### WORK ITEM
The listing is to be reproduced exactly, excluding its pictures.

:: DATA SUPPLIED ::

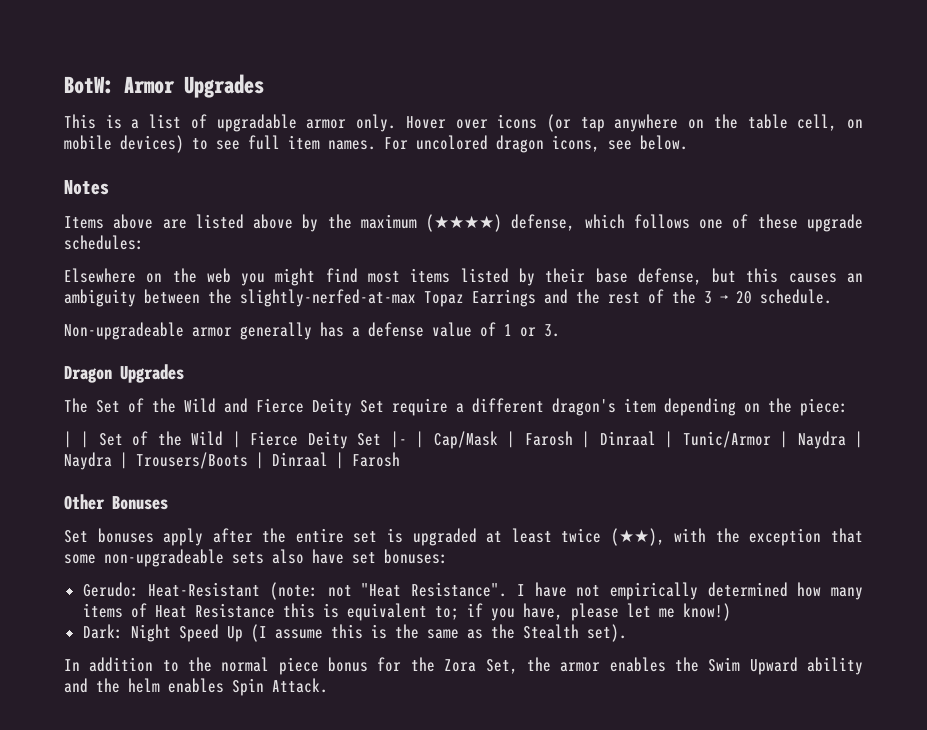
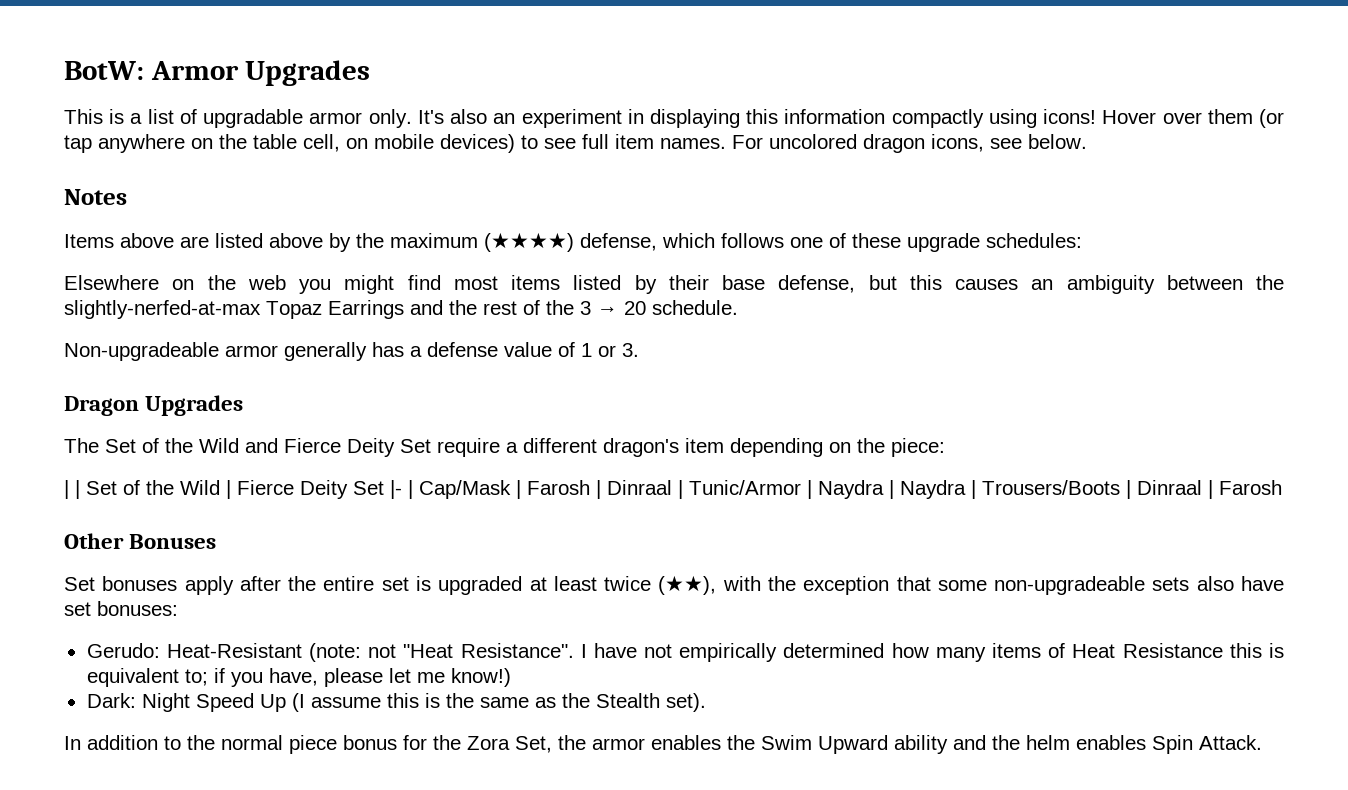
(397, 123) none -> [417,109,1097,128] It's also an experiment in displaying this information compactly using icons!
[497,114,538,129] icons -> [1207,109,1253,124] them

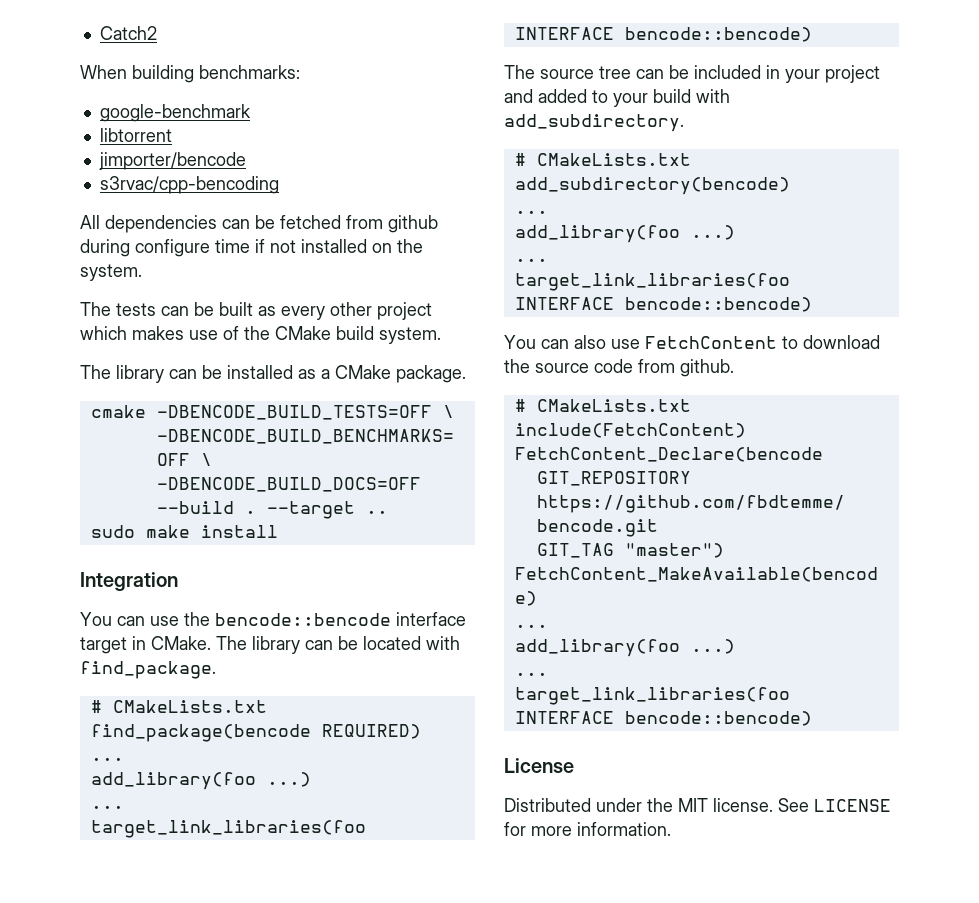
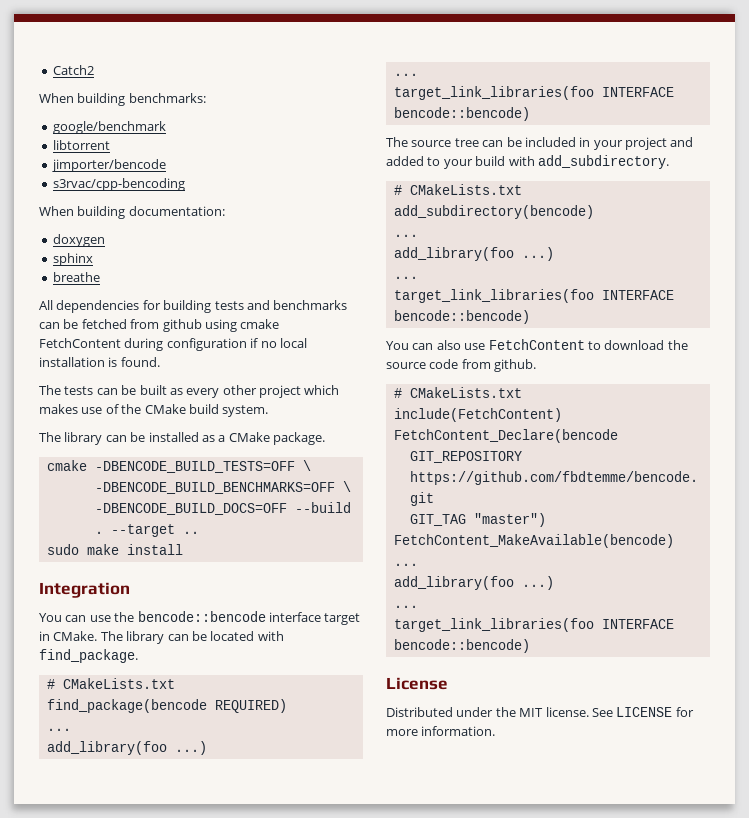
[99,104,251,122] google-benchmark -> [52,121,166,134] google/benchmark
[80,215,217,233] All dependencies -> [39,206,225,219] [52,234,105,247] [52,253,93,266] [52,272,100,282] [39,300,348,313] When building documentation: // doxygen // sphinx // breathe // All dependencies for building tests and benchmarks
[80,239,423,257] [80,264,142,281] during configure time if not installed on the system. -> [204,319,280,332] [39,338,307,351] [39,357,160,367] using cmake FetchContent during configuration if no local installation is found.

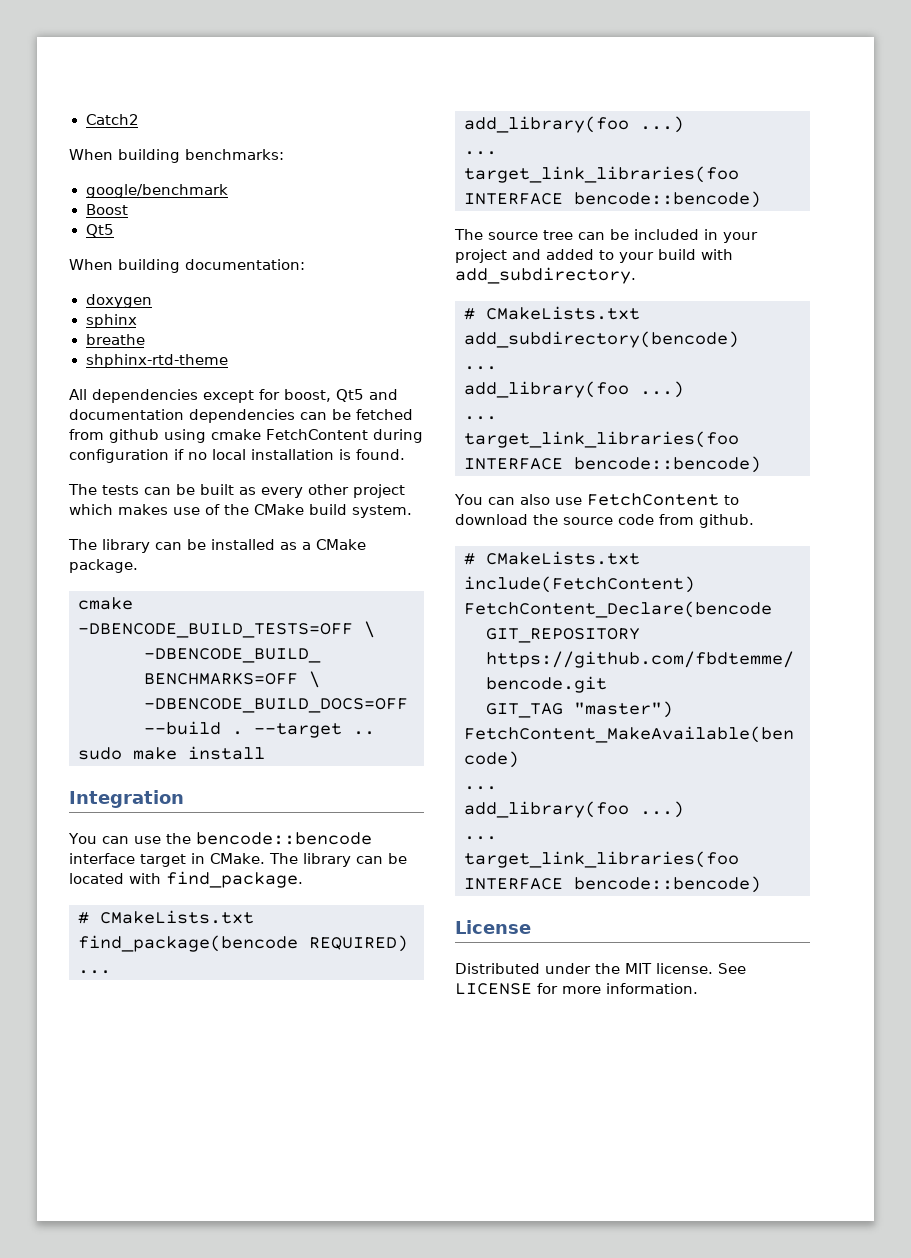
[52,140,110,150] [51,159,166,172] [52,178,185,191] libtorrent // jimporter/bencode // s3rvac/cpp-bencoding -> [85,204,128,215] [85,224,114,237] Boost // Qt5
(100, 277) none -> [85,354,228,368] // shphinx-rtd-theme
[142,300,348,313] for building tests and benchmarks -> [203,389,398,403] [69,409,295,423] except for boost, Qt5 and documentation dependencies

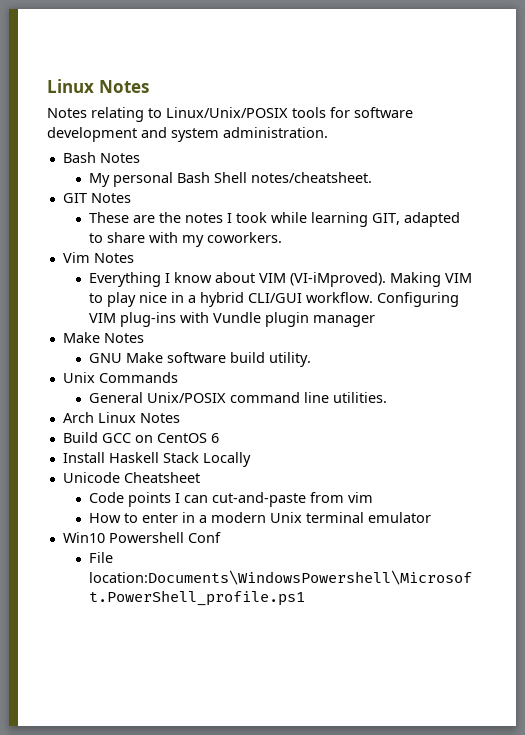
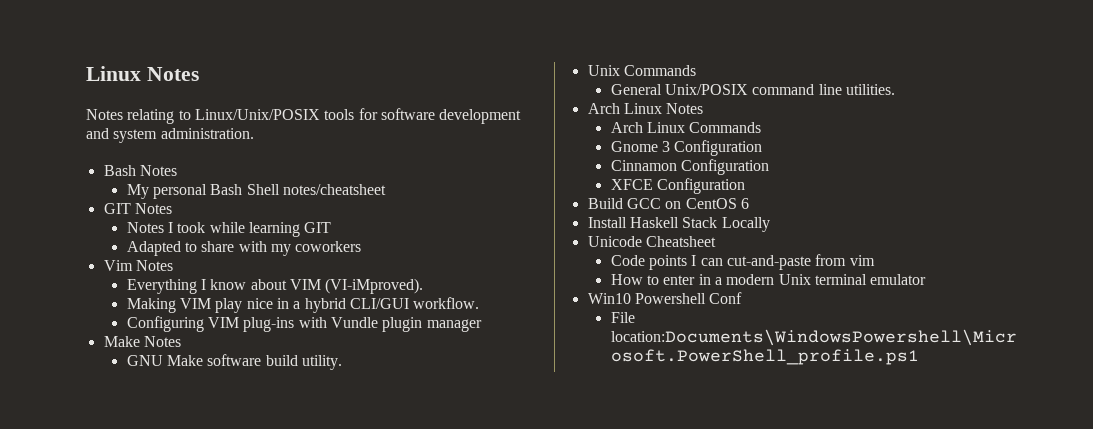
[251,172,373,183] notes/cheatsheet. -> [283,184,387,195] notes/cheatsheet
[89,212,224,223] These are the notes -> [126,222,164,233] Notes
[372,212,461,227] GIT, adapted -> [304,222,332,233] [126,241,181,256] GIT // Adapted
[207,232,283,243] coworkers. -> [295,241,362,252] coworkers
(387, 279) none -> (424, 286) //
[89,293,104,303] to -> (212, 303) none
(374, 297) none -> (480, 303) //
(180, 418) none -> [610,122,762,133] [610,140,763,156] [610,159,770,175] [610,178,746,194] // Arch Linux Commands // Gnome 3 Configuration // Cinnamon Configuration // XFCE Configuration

:::

### ANSWER SECTION
(397, 123) none -> [417,109,1097,128] It's also an experiment in displaying this information compactly using icons!
[497,114,538,129] icons -> [1207,109,1253,124] them

[99,104,251,122] google-benchmark -> [52,121,166,134] google/benchmark
[80,215,217,233] All dependencies -> [39,206,225,219] [52,234,105,247] [52,253,93,266] [52,272,100,282] [39,300,348,313] When building documentation: // doxygen // sphinx // breathe // All dependencies for building tests and benchmarks
[80,239,423,257] [80,264,142,281] during configure time if not installed on the system. -> [204,319,280,332] [39,338,307,351] [39,357,160,367] using cmake FetchContent during configuration if no local installation is found.

[52,140,110,150] [51,159,166,172] [52,178,185,191] libtorrent // jimporter/bencode // s3rvac/cpp-bencoding -> [85,204,128,215] [85,224,114,237] Boost // Qt5
(100, 277) none -> [85,354,228,368] // shphinx-rtd-theme
[142,300,348,313] for building tests and benchmarks -> [203,389,398,403] [69,409,295,423] except for boost, Qt5 and documentation dependencies

[251,172,373,183] notes/cheatsheet. -> [283,184,387,195] notes/cheatsheet
[89,212,224,223] These are the notes -> [126,222,164,233] Notes
[372,212,461,227] GIT, adapted -> [304,222,332,233] [126,241,181,256] GIT // Adapted
[207,232,283,243] coworkers. -> [295,241,362,252] coworkers
(387, 279) none -> (424, 286) //
[89,293,104,303] to -> (212, 303) none
(374, 297) none -> (480, 303) //
(180, 418) none -> [610,122,762,133] [610,140,763,156] [610,159,770,175] [610,178,746,194] // Arch Linux Commands // Gnome 3 Configuration // Cinnamon Configuration // XFCE Configuration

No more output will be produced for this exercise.